Desde 1886, la fórmula secreta de Coca-Cola ha sido tema de libros, especulaciones y leyendas;  sin embargo, lo que no es un misterio son las letras y colores que identifican a nuestra compañía y que la han acompañado por el camino del éxito. Aunque vivimos en un tiempo de bombardeos publicitarios y anuncios por doquier, es difícil encontrar a alguien que no identifique el simbolo rojo con letras blancas y que, al verlo, no piense en esa refrescante bebida burbujeante.

La fórmula detrás del logo

A pesar de ser una de las marcas con más de un siglo de vida, el logotipo de Coca-Cola casi no ha sufrido cambios (salvo algunas excepciones en distintos países); es decir, ha permanecido prácticamente idéntico desde su creación. Cuando John S. Pemberton finalmente obtuvo la fórmula perfecta para su bebida, su amigo y contador, Frank M. Robinson, pensó que dos letras “C” se verían atractivas en cualquier anuncio; él nombró la marca y le agregó la fuente cursiva más utilizada en aquella época (Spencerian), en Estados Unidos.

En 1887, a unos cuantos meses de estrenarse el logo, sufre su primera modificación: el extremo inferior de la primera “C” comienza  a contener la palabra «Trademark», para indicar que se trata de una marca registrada en Estados Unidos.

Entre 1890 y 1891 se produce uno de los cambios más curiosos del logo. Adopta una estética gótica con remates espirales. Sin embargo, este nuevo diseño no permaneció en las botellas por mucho tiempo.
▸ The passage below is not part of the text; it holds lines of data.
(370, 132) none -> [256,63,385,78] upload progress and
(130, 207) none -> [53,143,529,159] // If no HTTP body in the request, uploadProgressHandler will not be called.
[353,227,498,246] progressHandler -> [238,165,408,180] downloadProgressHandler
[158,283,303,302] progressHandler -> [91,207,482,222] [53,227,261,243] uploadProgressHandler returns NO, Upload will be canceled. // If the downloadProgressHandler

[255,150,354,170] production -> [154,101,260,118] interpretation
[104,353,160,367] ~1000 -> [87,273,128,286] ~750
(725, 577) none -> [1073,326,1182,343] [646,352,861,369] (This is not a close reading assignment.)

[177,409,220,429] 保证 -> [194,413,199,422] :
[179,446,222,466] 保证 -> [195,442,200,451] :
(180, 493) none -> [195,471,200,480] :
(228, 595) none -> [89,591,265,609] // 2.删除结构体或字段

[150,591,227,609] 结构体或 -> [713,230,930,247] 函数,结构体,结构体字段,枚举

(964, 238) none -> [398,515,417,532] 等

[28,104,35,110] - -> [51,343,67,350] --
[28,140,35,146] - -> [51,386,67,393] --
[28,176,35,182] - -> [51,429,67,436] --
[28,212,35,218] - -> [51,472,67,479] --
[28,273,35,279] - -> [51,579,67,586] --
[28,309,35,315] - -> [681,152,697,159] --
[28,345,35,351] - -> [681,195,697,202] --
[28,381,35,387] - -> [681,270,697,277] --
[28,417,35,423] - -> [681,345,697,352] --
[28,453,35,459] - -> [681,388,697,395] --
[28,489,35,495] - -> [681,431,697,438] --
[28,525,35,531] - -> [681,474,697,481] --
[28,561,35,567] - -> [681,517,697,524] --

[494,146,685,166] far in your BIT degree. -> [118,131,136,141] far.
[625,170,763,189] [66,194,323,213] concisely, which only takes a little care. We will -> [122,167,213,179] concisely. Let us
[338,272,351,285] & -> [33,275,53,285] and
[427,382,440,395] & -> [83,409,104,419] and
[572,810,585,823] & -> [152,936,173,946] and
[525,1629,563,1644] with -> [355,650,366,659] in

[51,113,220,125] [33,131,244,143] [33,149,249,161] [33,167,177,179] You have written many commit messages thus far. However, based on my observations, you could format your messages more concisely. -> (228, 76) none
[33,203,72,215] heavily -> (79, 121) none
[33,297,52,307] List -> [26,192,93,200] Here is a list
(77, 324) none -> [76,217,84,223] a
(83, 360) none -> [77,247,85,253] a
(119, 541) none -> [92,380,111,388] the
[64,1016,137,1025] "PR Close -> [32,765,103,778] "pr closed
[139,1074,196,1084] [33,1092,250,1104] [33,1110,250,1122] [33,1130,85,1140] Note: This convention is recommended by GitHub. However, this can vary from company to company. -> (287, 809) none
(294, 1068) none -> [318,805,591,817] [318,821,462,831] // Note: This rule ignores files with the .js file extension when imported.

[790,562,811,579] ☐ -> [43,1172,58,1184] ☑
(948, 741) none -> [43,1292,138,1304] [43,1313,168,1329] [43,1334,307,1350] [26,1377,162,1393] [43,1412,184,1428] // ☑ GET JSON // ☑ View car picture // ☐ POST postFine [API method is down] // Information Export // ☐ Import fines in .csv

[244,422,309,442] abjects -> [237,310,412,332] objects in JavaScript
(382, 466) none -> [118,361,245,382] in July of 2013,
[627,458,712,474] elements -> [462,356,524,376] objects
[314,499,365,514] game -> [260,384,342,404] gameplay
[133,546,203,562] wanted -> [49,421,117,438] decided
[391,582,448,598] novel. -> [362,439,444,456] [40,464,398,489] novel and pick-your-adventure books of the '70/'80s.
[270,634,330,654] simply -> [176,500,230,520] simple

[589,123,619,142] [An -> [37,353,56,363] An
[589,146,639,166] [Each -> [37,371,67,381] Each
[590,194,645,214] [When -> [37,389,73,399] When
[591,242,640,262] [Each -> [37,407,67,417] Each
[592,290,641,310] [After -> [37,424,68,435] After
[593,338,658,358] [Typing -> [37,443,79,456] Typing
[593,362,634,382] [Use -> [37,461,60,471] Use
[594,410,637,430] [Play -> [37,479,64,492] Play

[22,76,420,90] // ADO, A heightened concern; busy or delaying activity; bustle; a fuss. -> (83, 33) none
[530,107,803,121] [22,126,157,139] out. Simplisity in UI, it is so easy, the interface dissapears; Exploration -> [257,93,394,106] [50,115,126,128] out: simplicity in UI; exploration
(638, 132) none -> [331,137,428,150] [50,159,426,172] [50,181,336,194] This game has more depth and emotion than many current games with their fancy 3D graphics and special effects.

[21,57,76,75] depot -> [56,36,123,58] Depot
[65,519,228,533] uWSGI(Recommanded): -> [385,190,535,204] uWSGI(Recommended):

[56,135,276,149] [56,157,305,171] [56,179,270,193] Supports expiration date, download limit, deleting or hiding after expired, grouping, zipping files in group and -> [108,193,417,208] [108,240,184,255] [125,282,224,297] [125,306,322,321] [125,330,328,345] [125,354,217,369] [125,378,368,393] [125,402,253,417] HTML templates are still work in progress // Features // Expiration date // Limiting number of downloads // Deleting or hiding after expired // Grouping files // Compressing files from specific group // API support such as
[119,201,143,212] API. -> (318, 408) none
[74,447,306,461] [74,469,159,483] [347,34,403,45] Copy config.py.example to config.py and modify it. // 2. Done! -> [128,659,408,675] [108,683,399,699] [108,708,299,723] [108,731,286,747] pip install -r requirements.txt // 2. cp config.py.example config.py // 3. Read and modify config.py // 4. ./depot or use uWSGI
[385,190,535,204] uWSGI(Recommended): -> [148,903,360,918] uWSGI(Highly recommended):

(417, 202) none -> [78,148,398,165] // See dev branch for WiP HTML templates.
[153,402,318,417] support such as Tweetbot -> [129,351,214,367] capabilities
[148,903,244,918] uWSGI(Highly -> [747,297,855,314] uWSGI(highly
El logotipo de 1941 es el que más se parece al actual, las letras están mucho más estilizadas.

A finales de los años 50 se decide enmarcar el logotipo en la forma conocida como “cola de pez”, a la cual se da el color rojo que comienza a ser característico de la marca.

En 1969, un nuevo rediseño introduce otro de los elementos fundamentales de la marca: la «ola», una línea contorneada de color blanco cuyo nombre oficial es Dynamic Ribbon. Ésta añade dinamismo al conjunto y sirve como apoyo a otras piezas gráficas. Su forma está inspirada en la famosa botella Contour que ya conocemos.

El nuevo milenio trajo consigo nuevas ideas y propuestas y para Coca-Cola no fue la excepción. En 2003, el logo se hizo más “real”, añadiendo degradados y sombreados, así como una nueva línea amarilla que acompaña a la ola blanca.

Back to basics

En el año 2007, Coca-Cola vuelve a su diseño clásico, reduciendo la paleta de colores al rojo y blanco, eliminando elementos superfluos para focalizar la atención en la marca. Con motivo del 125 aniversario, a lo largo de 2011, se utilizó una imagen conmemorativa en la que el logo se encontraba inscrito en la silueta de la botella Contour.  Es el que actualmente podemos ver en cualquier anuncio en la tele, en la calle o en Internet.

A pesar de que la identidad gráfica no ha tenido muchas modificaciones, los cambios que ha sufrido la empresa la han convertido en una compañía vanguardista, pues hoy en día Coca-Cola es una firma que se preocupa por el medio ambiente, genera millones de fuentes de empleo directa e indirectamente.

El logo de Coca-Cola es parte de nuestra vida y aunque parece que siempre ha permanecido inmutable, hemos visto cómo ha ido adaptándose al paso del tiempo para lucir siempre actual.